A PhilRice study found that unpolished pigmented rice (red or black rice) has high phytochemical contents and health-promoting properties making it a healthier alternative to white rice.
In the study titled Healthier red and black rice: Not your ordinary staple food, 45 red rice and 25 black rice varieties collected from various provinces in the country were compared with white rice (Enolayan variety). They were characterized in terms of proximate composition, phytonutrients, and health-promoting components.
Results showed that pigmented rice has higher amounts of crude protein, crude ash, crude fat, and crude fiber compared with white rice.
According to PhilRice’ food scientist Marissa Romero, one of the authors of the study, pigmented rice is rich in antioxidants such as phenolic compounds, vitamin E derivatives, and y-oryzanol.
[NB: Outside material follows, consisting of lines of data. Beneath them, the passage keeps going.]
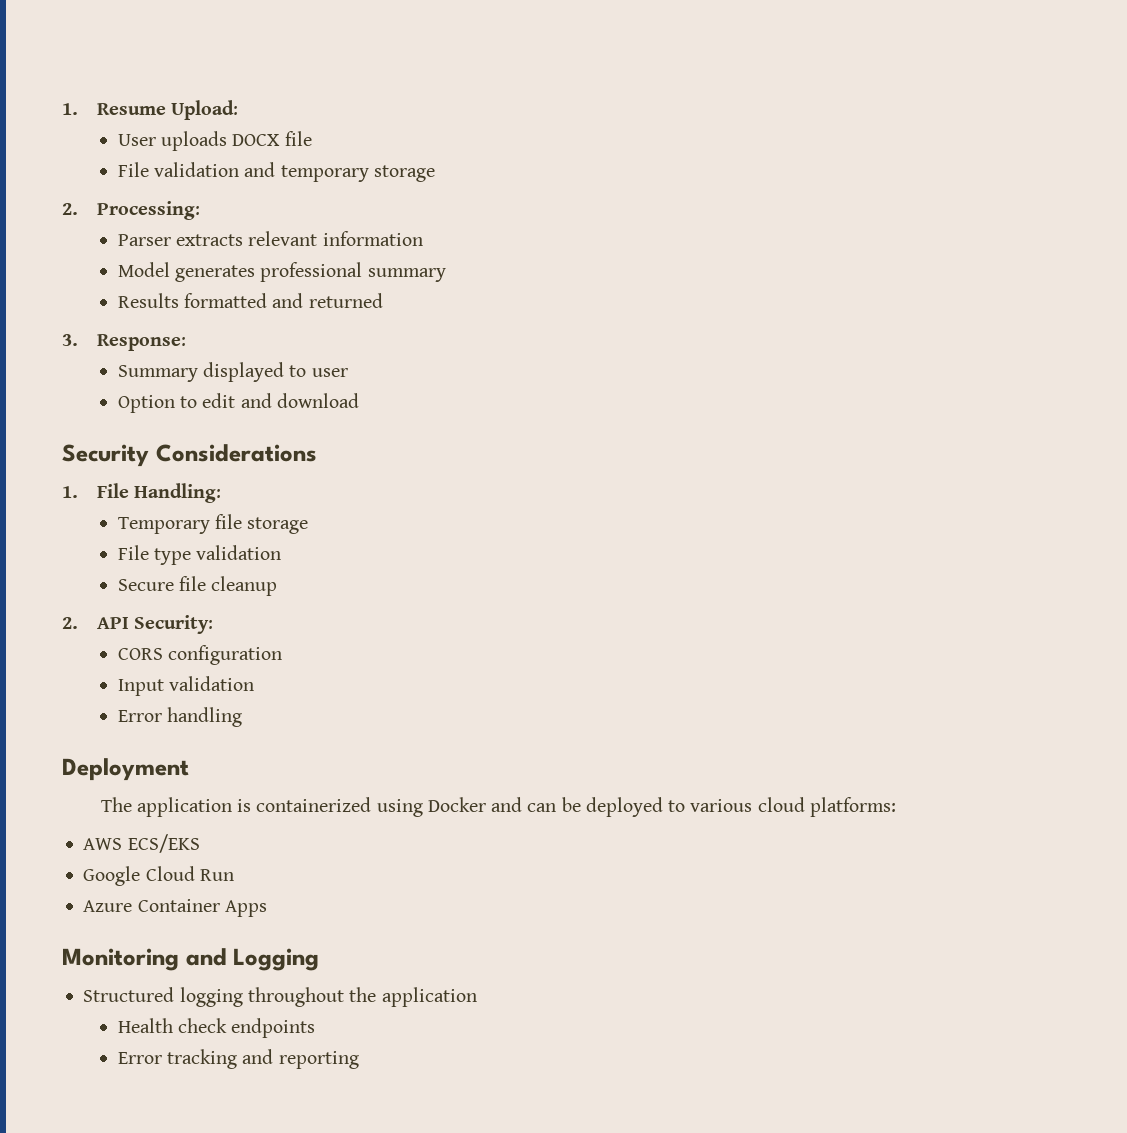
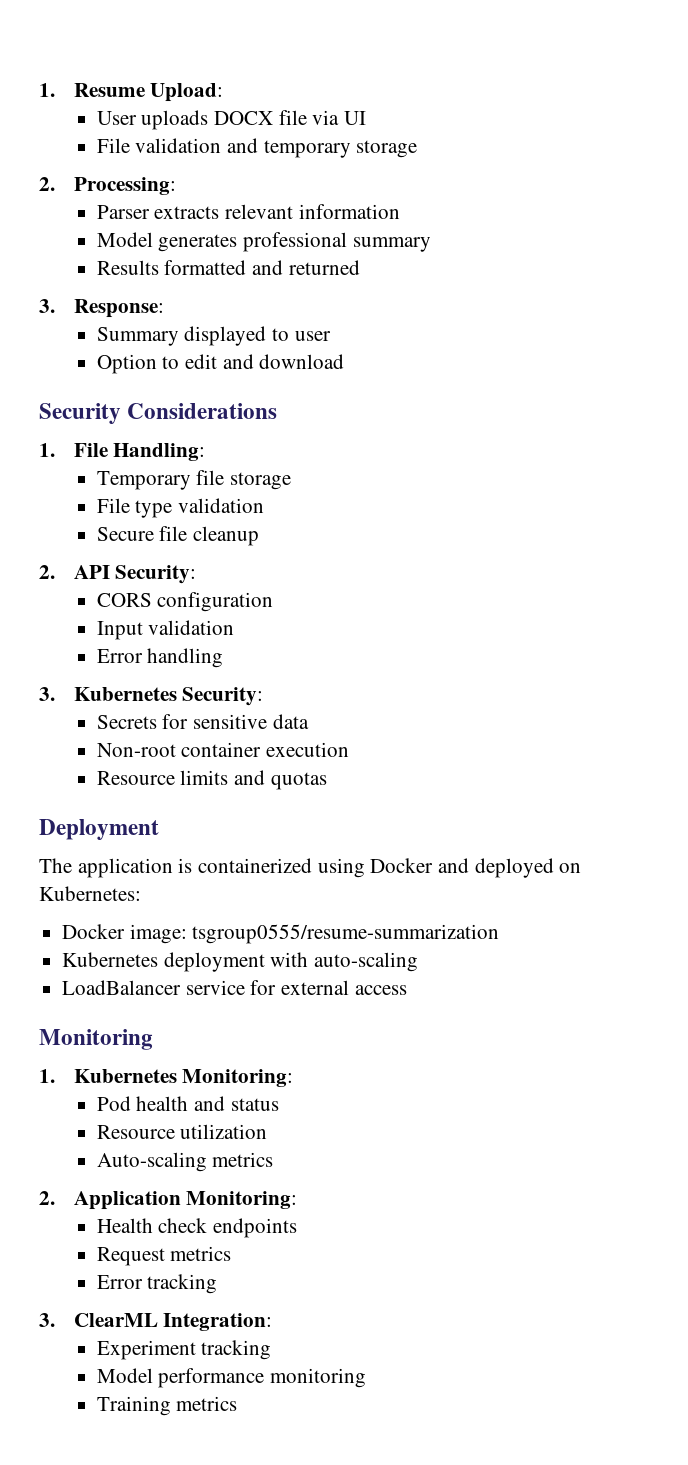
- User uploads DOCX file
+ User uploads DOCX file via UI
+ 3. Kubernetes Security:
+ Secrets for sensitive data
+ Non-root container execution
+ Resource limits and quotas
- The application is containerized using Docker and can be deployed to various cloud platforms:
- AWS ECS/EKS
- Google Cloud Run
- Azure Container Apps
- Monitoring and Logging
- Structured logging throughout the application
+ The application is containerized using Docker and deployed on Kubernetes:
+ Docker image: tsgroup0555/resume-summarization
+ Kubernetes deployment with auto-scaling
+ LoadBalancer service for external access
+ Monitoring
+ 1. Kubernetes Monitoring:
+ Pod health and status
+ Resource utilization
+ Auto-scaling metrics
+ 2. Application Monitoring:
+ Request metrics
- Error tracking and reporting
+ Error tracking
+ 3. ClearML Integration:
+ Experiment tracking
+ Model performance monitoring
+ Training metrics

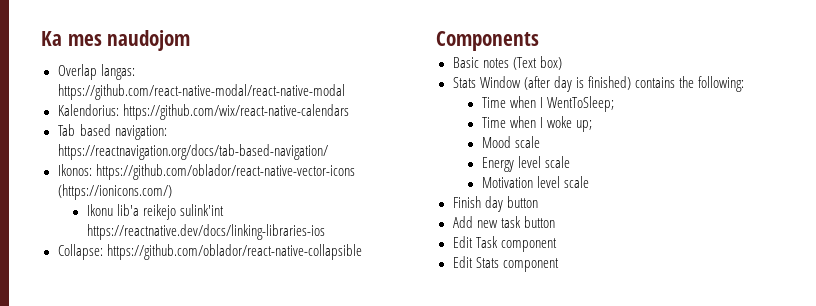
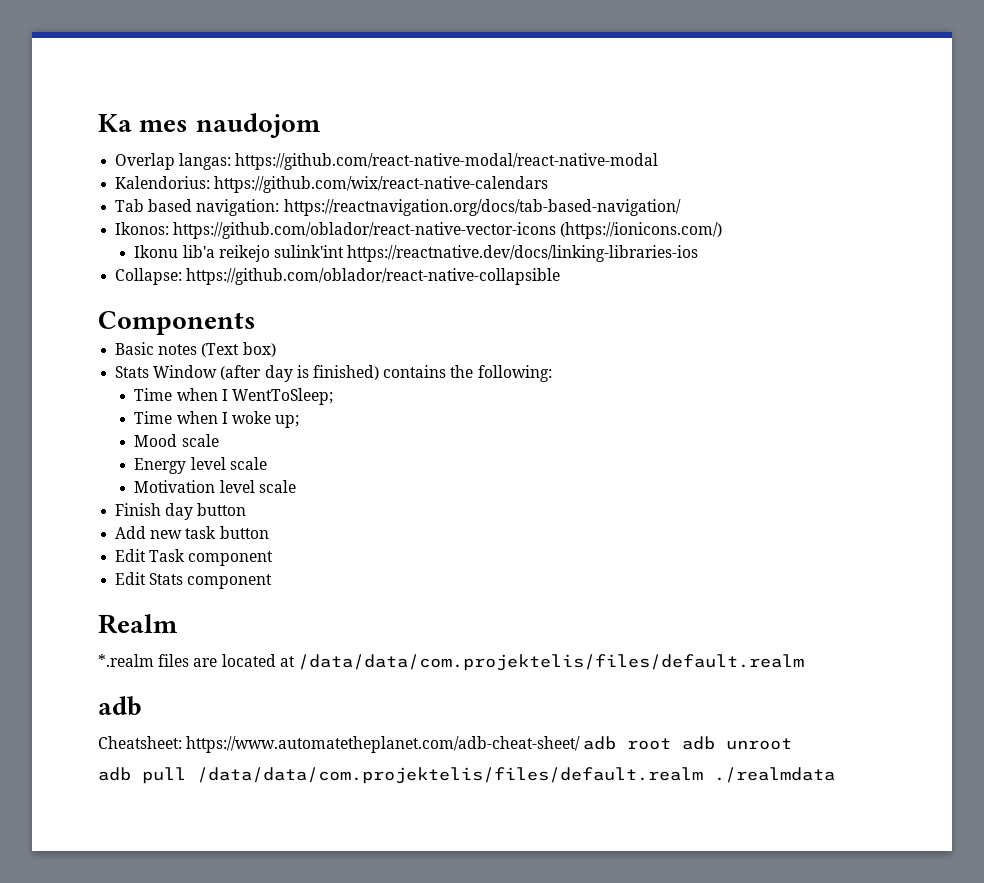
+ Realm
+ *.realm files are located at /data/data/com.projektelis/files/default.realm
+ adb
+ Cheatsheet: https://www.automatetheplanet.com/adb-cheat-sheet/ adb root adb unroot
+ adb pull /data/data/com.projektelis/files/default.realm ./realmdata

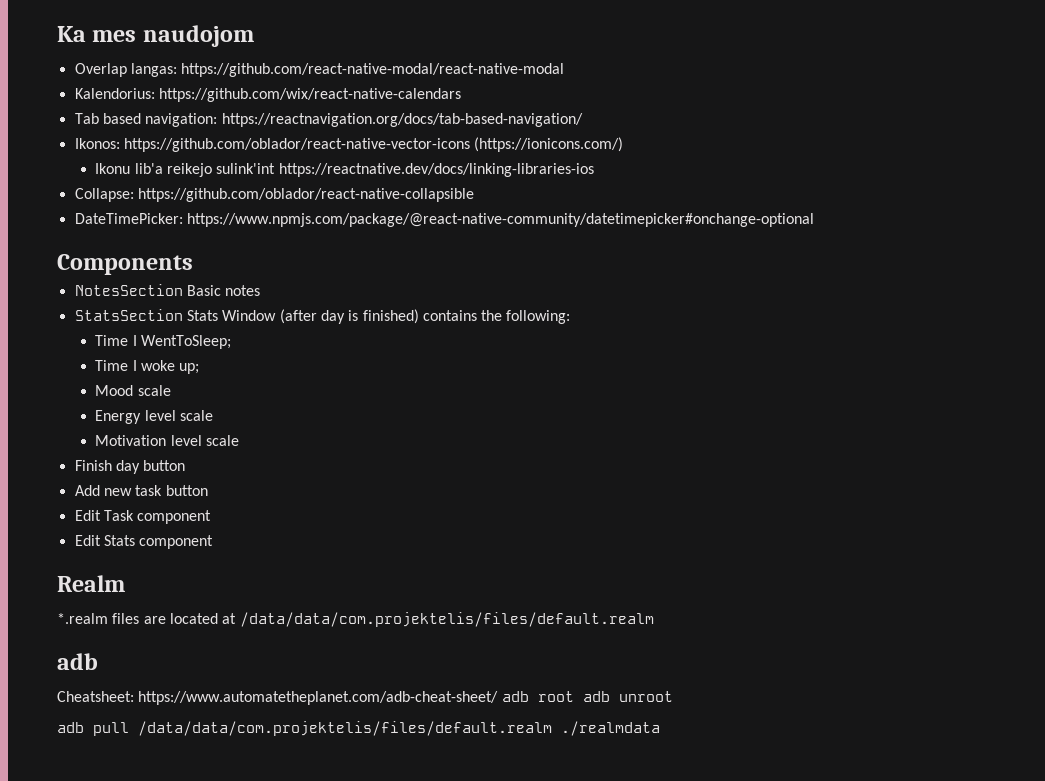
+ DateTimePicker: https://www.npmjs.com/package/@react-native-community/datetimepicker#onchange-optional
- Basic notes (Text box)
- Stats Window (after day is finished) contains the following:
+ NotesSection Basic notes
+ StatsSection Stats Window (after day is finished) contains the following:
- Time when I WentToSleep;
+ Time I WentToSleep;
- Time when I woke up;
+ Time I woke up;

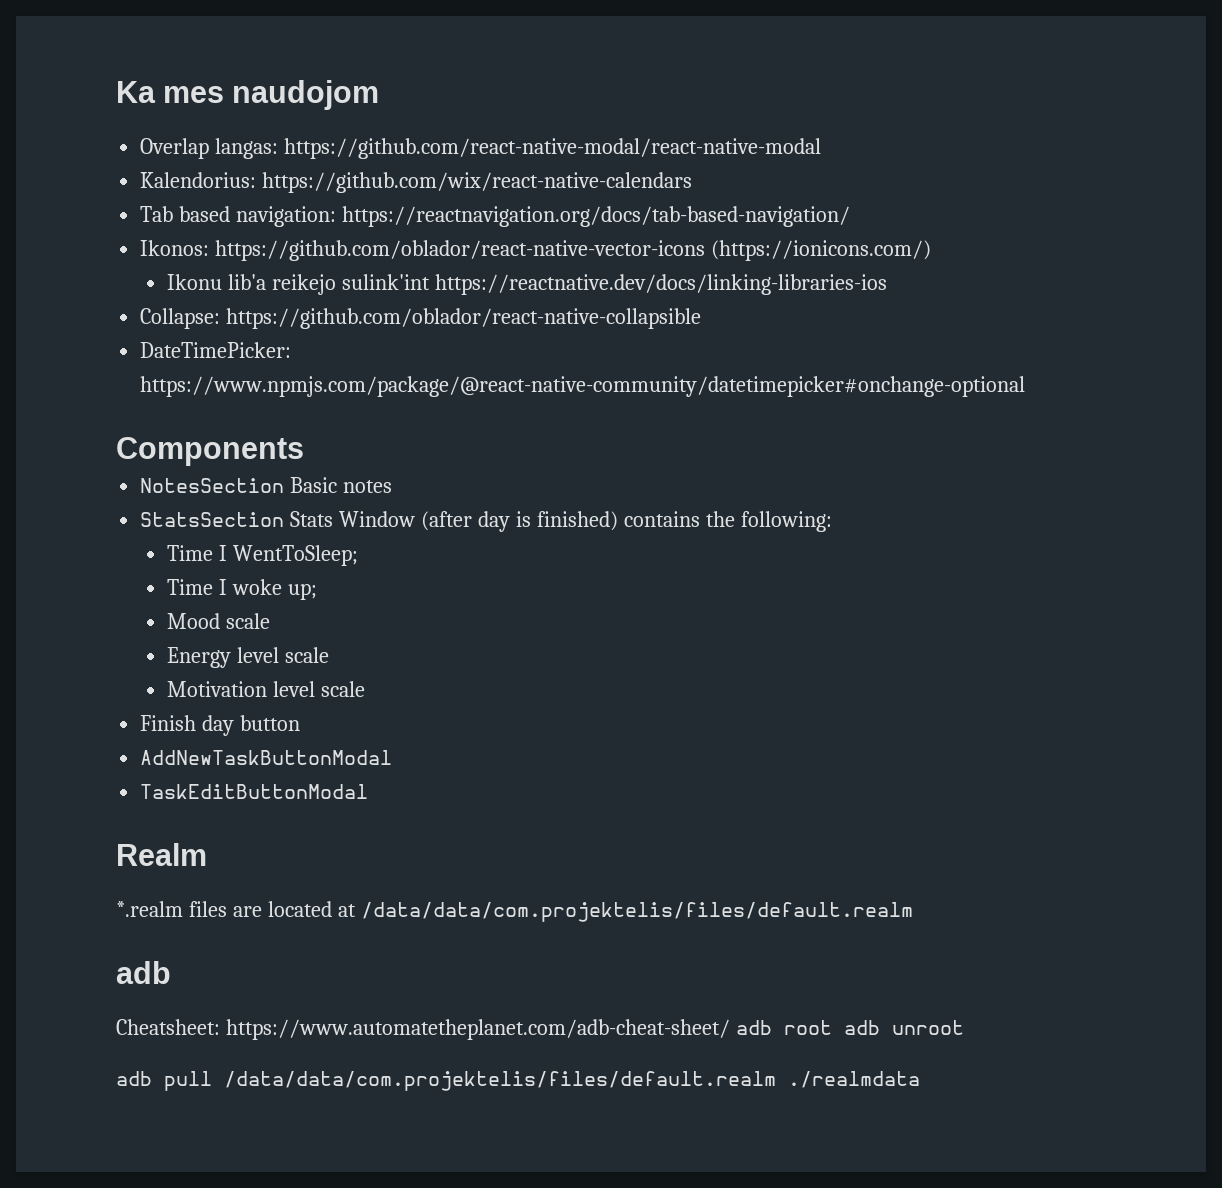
- Add new task button
- Edit Task component
- Edit Stats component
+ AddNewTaskButtonModal
+ TaskEditButtonModal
The unique color is determined by the amount of anthocyanin (also an antioxidant) in the bran layers resulting in various shades of red and black.
The researchers ranked Balatinaw with the highest anthocyanin content among all the varieties collected.
To maximize the health benefits of pigmented rice, Romero recommends that it should be consumed in its unpolished form as phytochemicals are significantly lost during polishing.
The study also proved that unpolished red and black rice are good genetic resource for the development of modern varieties with good eating and nutritional qualities. They can also be promoted as functional foods to help improve the health of Filipino consumers.
“Our country has rich diversity of pigmented rice but their utilization as functional food has not been fully explored owing to the limited information on their phytonutrients. We conducted this research to help the public be more aware of the health benefits of pigmented rice,” Romero said.
The study was authored by Romero, Gerome Corpuz, and Henry Mamucod. It won 3rd place in the poster competition during the 24th Federation of Crop Science Societies of the Philippines Scientific Conference held in Iloilo City last June.